Research Institute for Medicines (iMed.ULisboa), Faculty of Pharmacy, Universidade de Lisboa, Av. Prof. Gama Pinto, Lisboa 1649-003, Portugal.
Biochim Biophys Acta Gen Subj. 2019 Dec;1863(12):129255. doi: 10.1016/j.bbagen.2018.11.007. Epub 2018 Nov 14.
Mercury interaction with selenium in vivo has been recognized for >50 years. Several researchers attempted to use selenium to mitigate the detrimental effects of mercurial compounds but the results were controversial. Selenium pools in living organisms are quite low and the high affinity of mercury to bind selenols pointed out selenoproteins as possible targets of toxicity. Such was the case of the selenoenzyme thioredoxin reductase (TrxR) which is an integrant part of the thioredoxin system. Given the important role of this redox system for cellular functioning and the high affinity of mercury for TrxR's active site, this interaction can be key to understand the mechanism by which Hg causes cell death.
This review discusses the current state of knowledge concerning the interaction between mercury compounds and the thioredoxin system, its implications for the development of toxicity and the effects of selenium co-exposure.
The mechanism of toxicity of mercurials is a complex chain of events starting with inhibition of the selenoenzyme, TrxR. Selenium supplementation protects TrxR from the toxicity of inorganic forms of mercury (i.e., Hg(II)) to a certain extent, but not from methylmercury. When TrxR is inhibited, thioredoxin is reduced by alternative mechanisms involving glutathione and glutaredoxin and only when this pathway is hampered does cell death occur.

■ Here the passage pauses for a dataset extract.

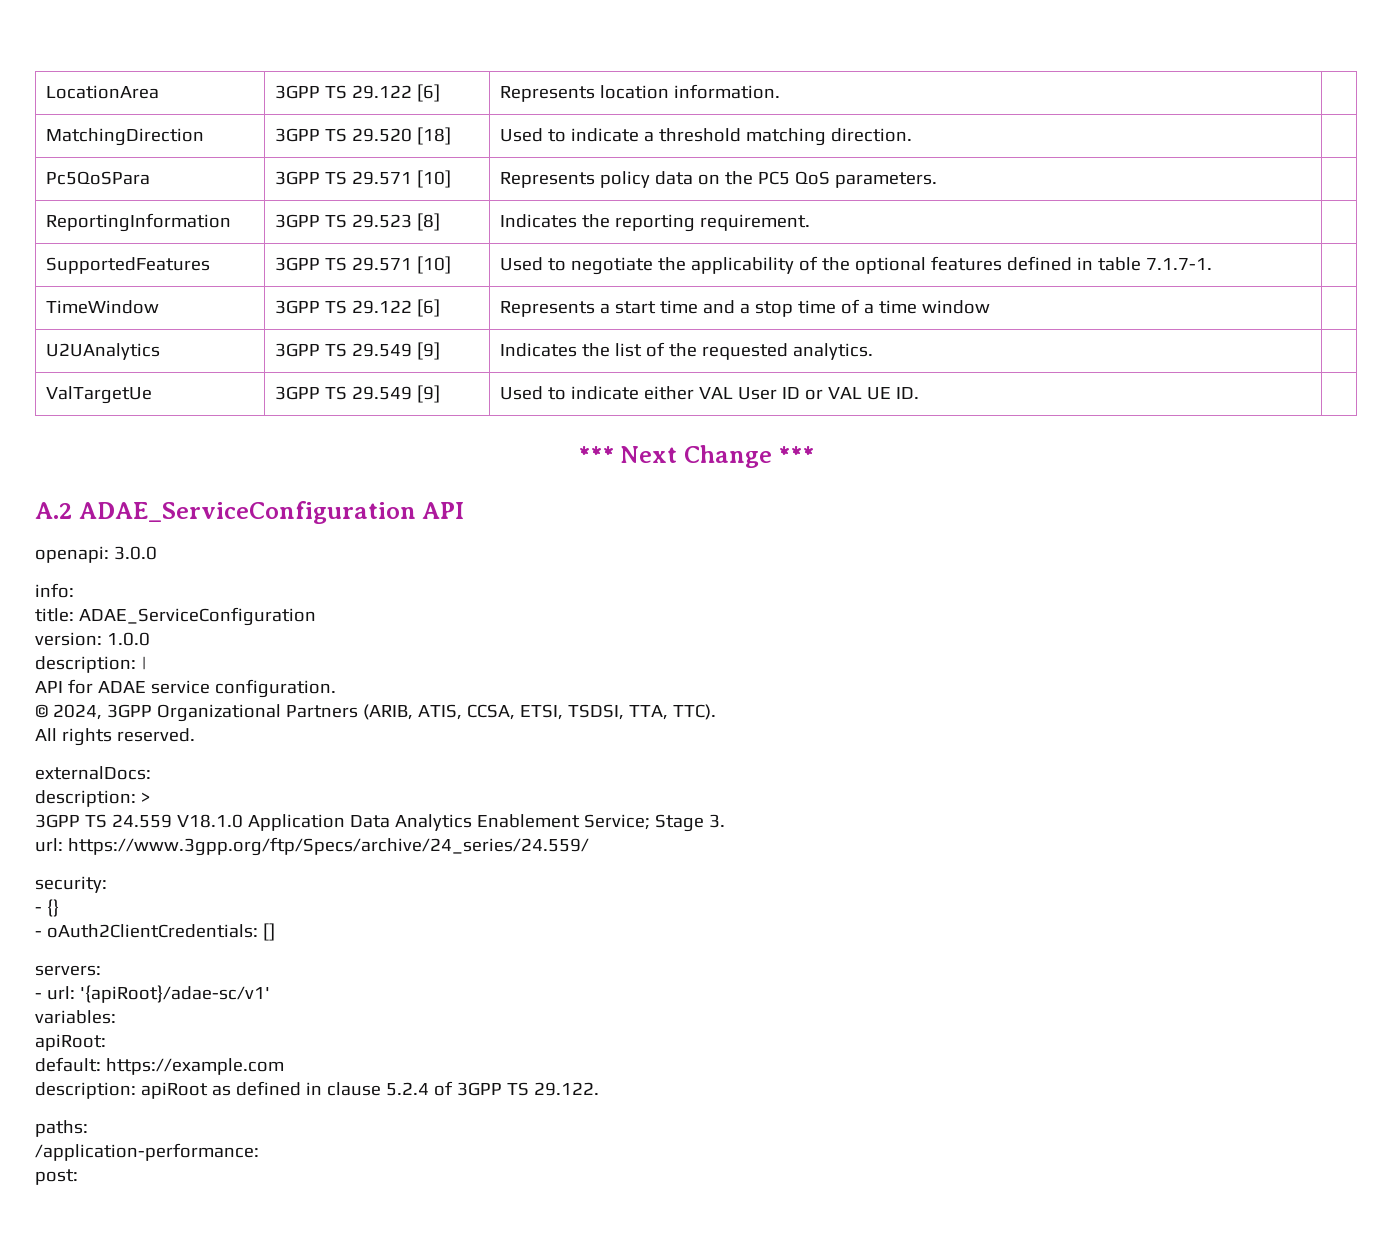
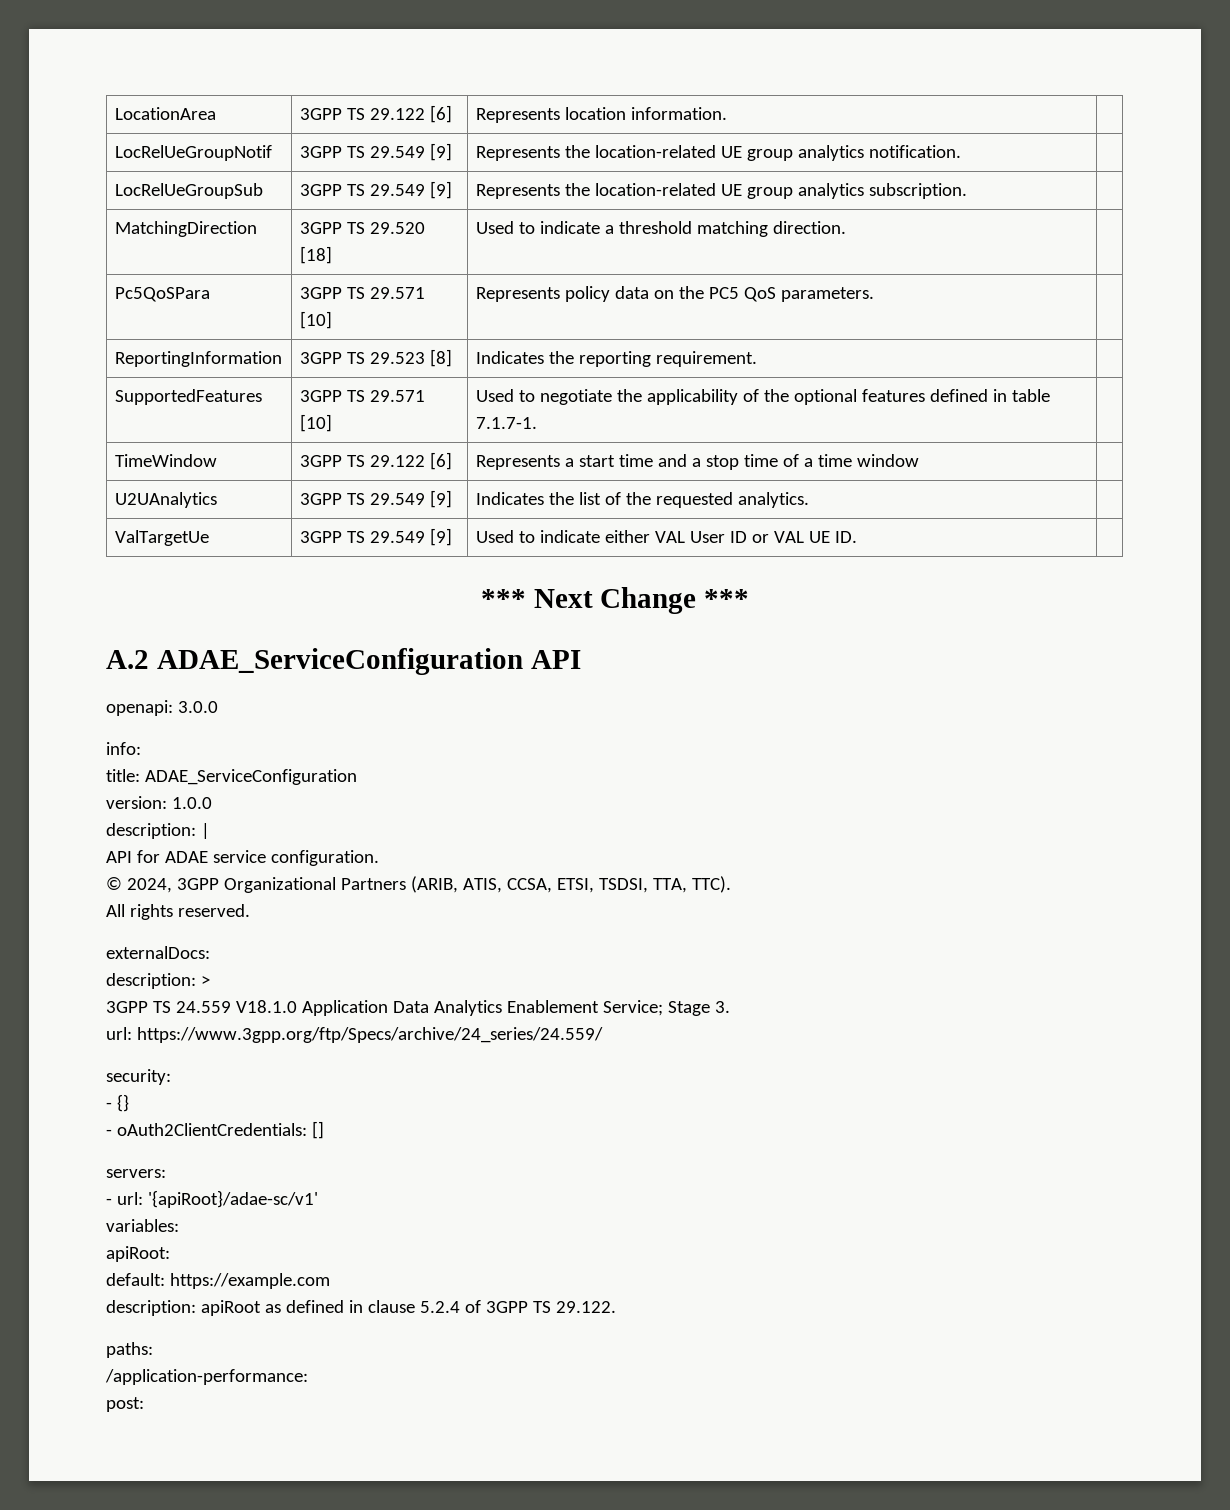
+ LocRelUeGroupNotif | 3GPP TS 29.549 [9] | Represents the location-related UE group analytics notification. |
+ LocRelUeGroupSub | 3GPP TS 29.549 [9] | Represents the location-related UE group analytics subscription. |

Understanding the molecular mechanism of mercury toxicity and the mechanisms of enzymatic compensation allows the design of mitigation strategies and, since TxrR and Trx exist in the plasma, puts forward the possibility for future use of changes in activity/expression of these enzymes as biomarkers of mercury toxicity, thus refining the risk assessment process.
汞与硒在体内的相互作用已被认识超过 50 年。一些研究人员试图利用硒来减轻汞化合物的有害影响,但结果存在争议。生物体中的硒库含量很低,而汞与硒醇结合的高亲和力指出硒蛋白可能是毒性的靶标。这种情况发生在硒酶硫氧还蛋白还原酶 (TrxR) 中,它是硫氧还蛋白系统的组成部分。鉴于该氧化还原系统对细胞功能的重要作用,以及汞对 TrxR 活性部位的高亲和力,这种相互作用可能是理解汞导致细胞死亡的机制的关键。
本文讨论了当前关于汞化合物与硫氧还蛋白系统相互作用的知识状况,及其对毒性发展的影响以及硒共暴露的影响。
汞化合物的毒性机制是一个复杂的事件链,始于抑制硒酶 TrxR。硒补充在一定程度上保护 TrxR 免受无机形式的汞(即 Hg(II))的毒性,但不能免受甲基汞的毒性。当 TrxR 被抑制时,硫氧还蛋白通过涉及谷胱甘肽和谷氧还蛋白的替代机制被还原,只有当这条途径受阻时才会发生细胞死亡。
了解汞毒性的分子机制和酶补偿机制可以设计减轻策略,并且由于 TxrR 和 Trx 存在于血浆中,因此提出了将来将这些酶的活性/表达变化作为汞毒性生物标志物的可能性,从而完善了风险评估过程。